Sincerely, your sick will make me sick
10 weeks 5 days
Dear Diary,
I cried during an Xfinity commercial because all the sweet kids got tickets to Taylor Swift's 1989 and were so happy. Apparently really happy people have the power to make me cry.
I'm also still freaked out that I had a dream that I ate my cat. I'm not sure I'll ever get over this.
Dear diary,
All I do is pee, vomit (sometimes both at the same time), eat, and sleep. Repeat. Work is somewhere in there too. I just threw up and the toilet water splashed on my face. Again. I'm still trying to figure out the right distance from the toilet so it won't happen again.
Gotta go throw up again. Maybe I'll figure it out this time. Wish me luck.

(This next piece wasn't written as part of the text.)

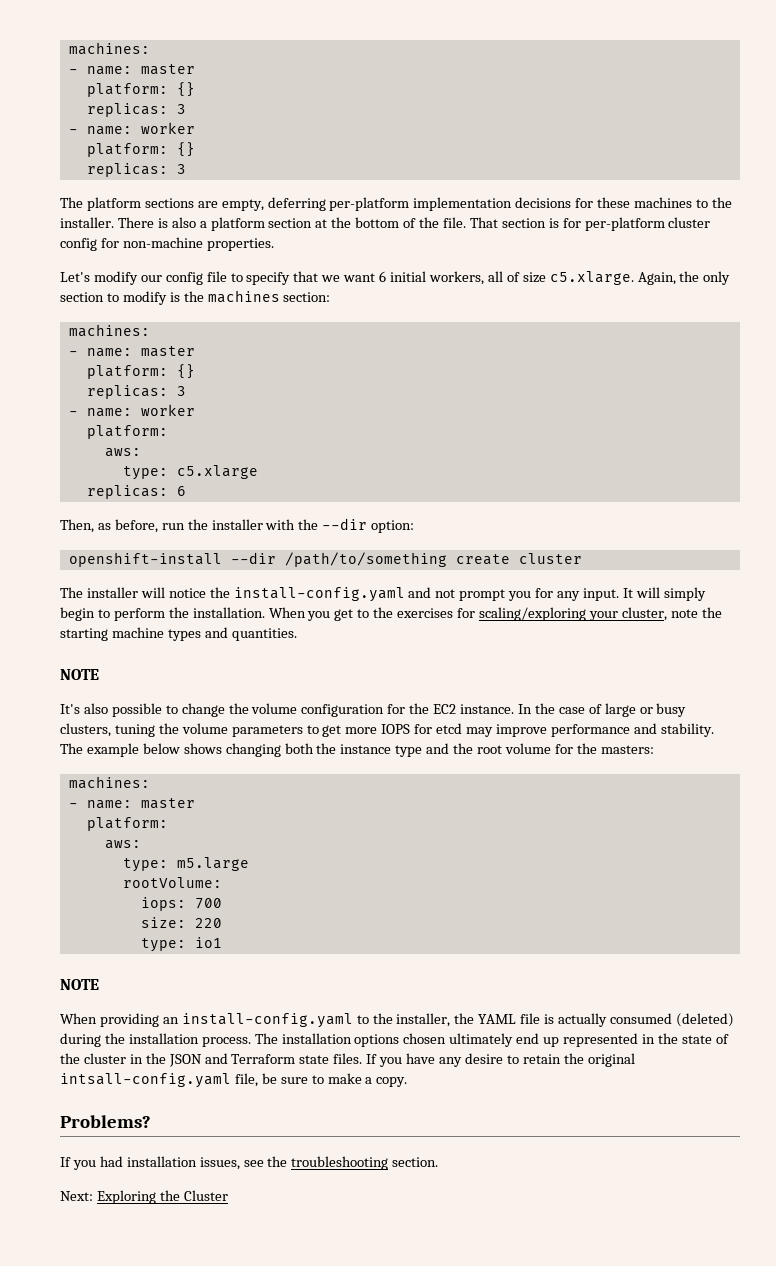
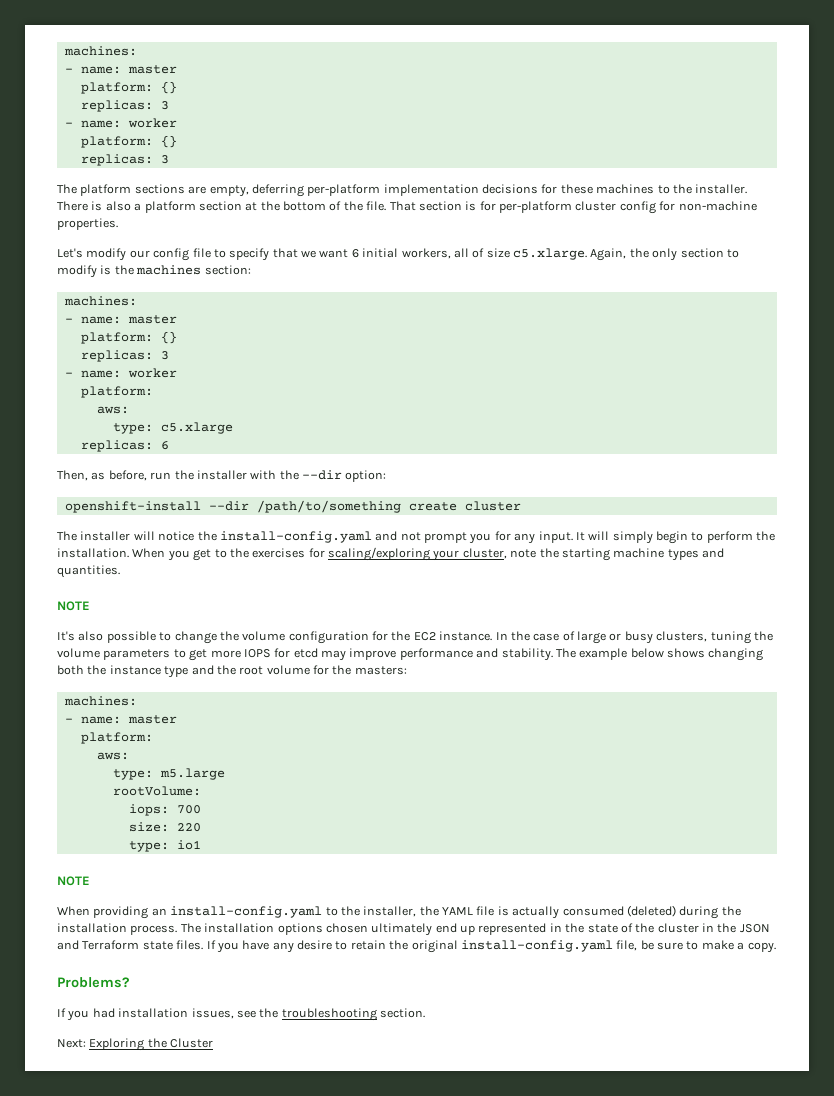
[60,1073,231,1088] intsall-config.yaml -> [460,940,613,952] install-config.yaml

My partner finally asked some questions about our baby, like the size and what he/she would look like. He also mentioned my bump which must be noticeable today because he wasn't the only one. Made me happy to know that he's interested
8w4d. I went to see Jurassic World with the hubby and it was sold out. I cried.
Sincerely,
Hormonal Mama
This gas has got to stop. I went to the bathroom in the middle of the night and my farts were so loud, they woke up my 1year old... Awesome.
@mamaksweez might be my spirit animal. I'm using the bathroom in target and I farted so loud the 3 year old in the stall next to me laughed. I then had to listen to mom give a lecture on why laughing at people isn't nice. Kill me now.
Sincerely,
I'll just stay in here 'til they leave
Aren't hormones just the best? Tonight I wanted to divorce DH for not cleaning up dog poo. Yep. Then I cried because I was angry. The dog's not getting away scot free either, I'm giving her the evil eye right now. Please send me on a weekend away of relaxation right now!
10 weeks today. That means it has been 5 straight weeks of incessant vomiting. Today while running in panic in to the bathroom to continue this now religious ritual, I partially missed the toilet. While I continued to offer the contents of my stomach to the porcelain gods, my dog ate what I had accidentally gotten on the floor. I'm not even mad, at least someone is helping out around here. Also this isn't the first time this has happened.